I'll admit it, I was a bit apprehensive about trying caffeinated marshmallows. I love my coffee (currently drinking Trader Joe's Dark Sumatra), but energy drinks and shots just aren't my thing. Still, when it comes to food and candy, I will try anything* once. It was with that spirit I accepted an offer for free samples of Caffex Caffeinated Mallows for review consideration. As always, the samples were free but no compensation was received for this review.

Three varieties of marshmallow came in the sampler: Java, Coffee, and Mocca. I kept putting off trying them for a morning when I wasn't drinking coffee, but that never happened. Eventually, I just went for it, sampling each kind on three different days. More on the buzz later, but I was very productive at work those days.

Coffee Mallows

The packages were printed with the caffeine dosages (though I did not capture this on camera), which was a bit frightening for a caffeine novice like me. The Coffee Mallows had 200 mg of caffeine per serving, which is just over the caffeine content of two cans of Red Bull. The pale brown Coffee Mallows smelled of cinnamon, and they had a slightly bitter coffee flavor. The marshmallow was had a slightly gritty texture. I appreciated the aroma, but I'd rather drink coffee. Unlike a cup of coffee sipped slowly over time, I felt the Coffee Mallow right away; I was downright hyper! My coworkers noticed a difference

Mocca [sic] Mallows

The Mocca Mallows were the best of the bunch. They also had 200 mg of caffeine, but I loved how this marshmallow looked-and tasted-just like a brownie.
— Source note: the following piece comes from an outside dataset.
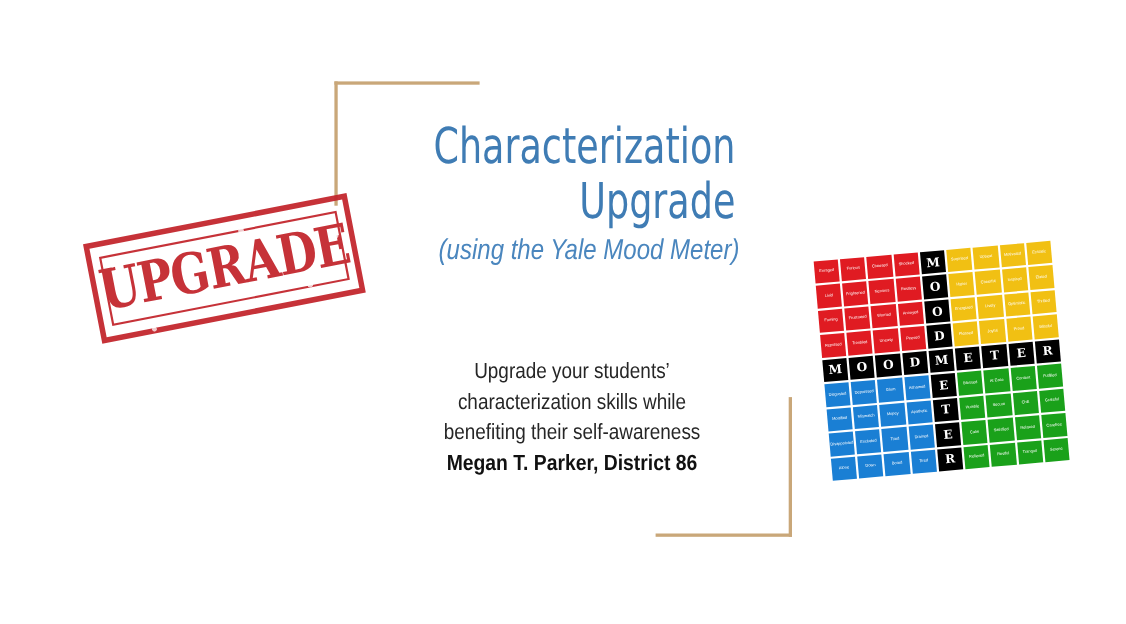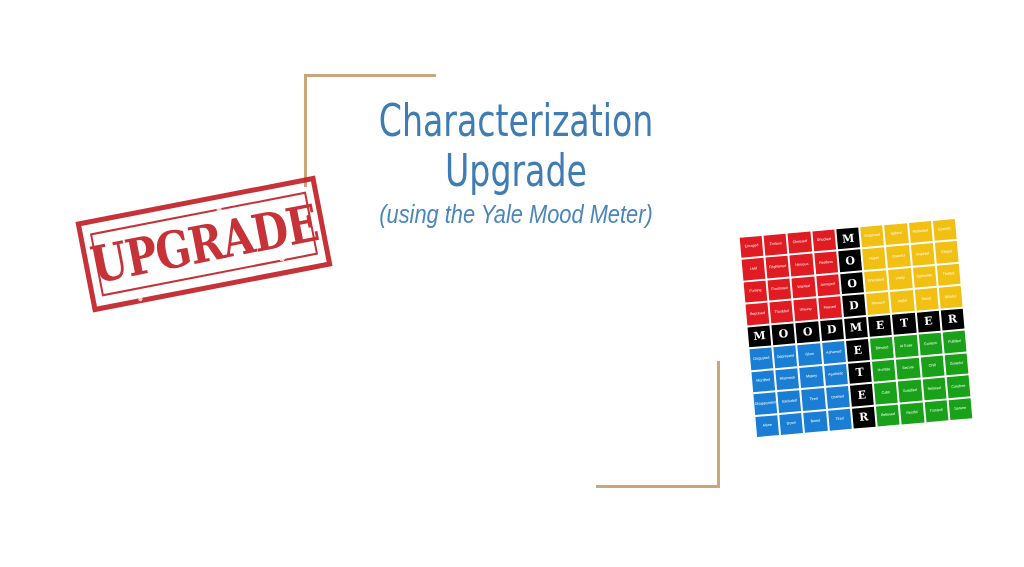"Characterization" .title-block { text-align: center -> right; top: 96px -> 108px }
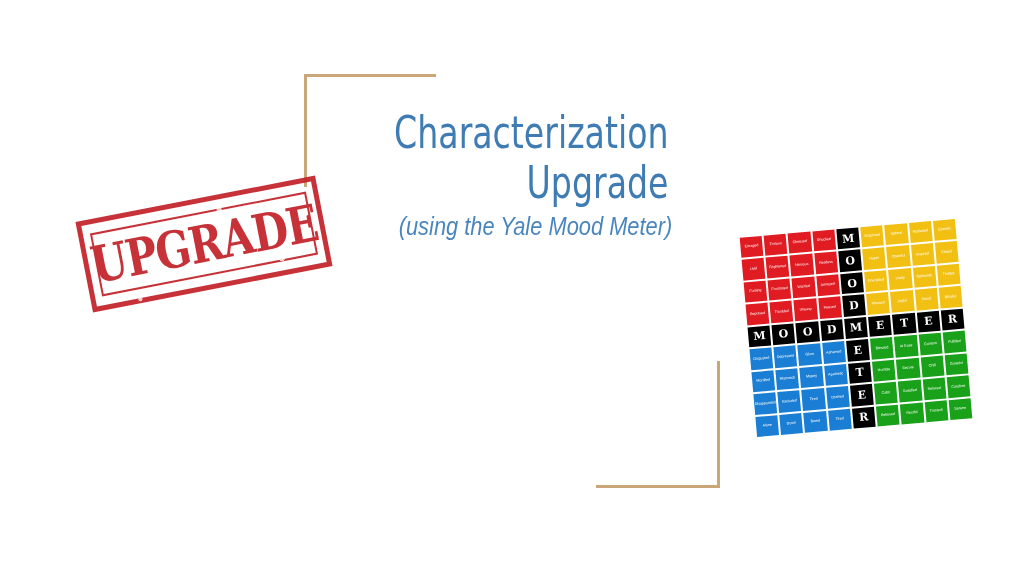"Upgrade your students’" div.body-block { html: none -> <div> <div>Upgrade your students’</div> <div>characterization skills while</div> <div>benefiting their self-awareness</div> <div>Megan T. Parker, District 86</div> </div> }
It was dense with big sugar crystals and cocoa nibs, giving it an excellent chocolate flavor. It had the mildest coffee flavor of the three, and while I still prefer a cup of coffee, I really enjoyed this one. Again, I got a pretty strong buzz.

Of course, I forgot to take a picture of the beast of the bunch, the Java Mallow. I saved this one for last. It contained a whopping 280 mg of caffeine, and I was so intimidated, I split it with my husband (and neither of us had coffee that day, based on previous experience). This marshmallow was extremely bitter with a very strong, concentrated espresso flavor. It was absolutely not for me, but someone who enjoys energy drinks might like it more. Even though I split it with my husband, the buzz was intense!

Candy Gurus, Energy Fiend, The Daily Nerdgasm, and Food Junk also reviewed these, and opinions ranged from love to hate. I think I fall somewhere in the middle.


Caffex website

* I reserve the right to make exceptions to this rule. "Anything" is pretty general.